Opposite West 18th Street, the old pilot had said.
The children were going to be returned to the owners’ suite before she berthed. Having seen the sights and other shipping on the move, and finally treated to a view of the Manhattan skyline, getting them back inside was aimed at making their transfer into the hands of foster parents less chaotic than it might otherwise have been. Sam’s task, of course, assisted by Dr Creagh and backed up by cadets Elliot and Merriman and the two former Sarawak stewards, who’d be laying on a meal of soup and sandwiches. Some pressmen might manage to sneak aboard – although efforts would be made to keep them off – and they might be in a hostile as well as inquisitive frame of mind; they weren’t on any account to be allowed access to the children, and Harve Brown had put the word around that the less said about the Sarawak disaster, the better.
Andy had given Sam a note of his home address at Helensburgh, and she’d had her aunt’s ready for him on a postcard.
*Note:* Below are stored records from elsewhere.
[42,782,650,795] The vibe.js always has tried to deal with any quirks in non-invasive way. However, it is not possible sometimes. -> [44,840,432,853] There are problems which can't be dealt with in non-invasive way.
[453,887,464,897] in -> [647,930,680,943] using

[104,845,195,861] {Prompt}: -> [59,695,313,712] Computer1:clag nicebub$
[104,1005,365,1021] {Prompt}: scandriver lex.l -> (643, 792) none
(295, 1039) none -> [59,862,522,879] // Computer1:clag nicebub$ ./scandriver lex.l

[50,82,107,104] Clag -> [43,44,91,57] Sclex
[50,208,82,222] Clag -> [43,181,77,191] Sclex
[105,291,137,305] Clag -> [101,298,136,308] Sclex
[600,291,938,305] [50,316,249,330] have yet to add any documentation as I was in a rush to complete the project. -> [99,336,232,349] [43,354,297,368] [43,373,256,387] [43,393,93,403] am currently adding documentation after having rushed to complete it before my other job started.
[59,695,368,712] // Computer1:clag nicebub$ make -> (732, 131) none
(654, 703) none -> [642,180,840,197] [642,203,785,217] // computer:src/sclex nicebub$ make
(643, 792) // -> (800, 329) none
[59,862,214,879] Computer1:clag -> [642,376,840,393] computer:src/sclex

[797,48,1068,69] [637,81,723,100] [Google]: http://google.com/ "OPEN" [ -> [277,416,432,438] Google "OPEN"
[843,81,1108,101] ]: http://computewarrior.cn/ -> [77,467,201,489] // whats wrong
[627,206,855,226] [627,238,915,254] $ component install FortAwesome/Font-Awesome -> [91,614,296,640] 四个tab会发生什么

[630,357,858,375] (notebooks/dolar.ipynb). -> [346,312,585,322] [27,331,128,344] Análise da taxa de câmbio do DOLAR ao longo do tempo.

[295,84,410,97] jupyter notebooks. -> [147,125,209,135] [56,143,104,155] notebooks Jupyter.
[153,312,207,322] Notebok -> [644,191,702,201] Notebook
He’d also added a PS to the latest of his letters to Julia, telling her that as a result of a change of route, although these letters to her would be on their way within hours, any that she’d written to him would be waiting for him elsewhere, and he couldn’t hope to get them in less than ten or fourteen days’ time. When he did, he’d answer them at once.
William, whose arm the doctor had said was mending nicely, slipped away from the others when Sam was herding them below, and asked Andy whether he might be allowed to stay on deck to see the ship tie up. He and Andy had had several chats during the past week, after the doctor had introduced him as ‘the man who carried you up from the boat, young Bill’. Andy answered this request with a regretful, ‘Better not, old son. I’ll be too busy to keep an eye on you, there’s sure to be a big crowd milling around soon as we get in there, and your friend Samantha’ll have her work cut out – really does need to have you all in one spot. So just for her sake, eh?’
A shrug. ‘OK.’
‘That’s the boy. But also they’re giving you a meal of some kind, you don’t want to miss that.’ He was crouching, to hear and be heard in the surrounding racket. ‘You’ll have a whale of a time here, I expect. Least, I hope you will. That arm’s nearly mended, uh?’
‘Andy.’ Samantha had come looking for William. ‘Fond farewells?’
He straightened up. ‘About as fond as a farewell could be.’ She caught his meaning and took William’s hand. ‘Reciprocated. Just don’t forget to write.’
‘Not a chance. But saying goodbye this soon?’
‘Might as well, don’t you think, before hell breaks loose?’
‘All right. In case there isn’t another chance.’ Taking her free hand in both of his. ‘Good luck, Sam. Be happy.’ Borrowing one hand back to ruffle the boy’s hair: ‘So long, William.’
* * *
His job when the ship was berthing was to take charge of things on her stern, the passing of ropes and wires, so forth. There was a tug up for’ard pushing her bow in – flood tide if still running making such assistance more or less essential for a ship with only a single screw.
Stern-line over now, anyway: Patterson and Pettigrew taking it to the winch on the centre-line abaft number five, Stone and Walker backing it up while Pettigrew put steam on the winch to warp her in. The double-decker pier looming over them was thronged with people, a lot of whom would no doubt be swarming over – or trying to – as soon as a gangway was rigged. Sightseers and reporters probably (who’d be barred, initially at any rate, by Harve Brown and the bosun plus quartermasters) as well as those who’d be welcomed – recipient families, consular staff, immigration officials, maybe the Sea Transport Officer with news of the dry docking programme.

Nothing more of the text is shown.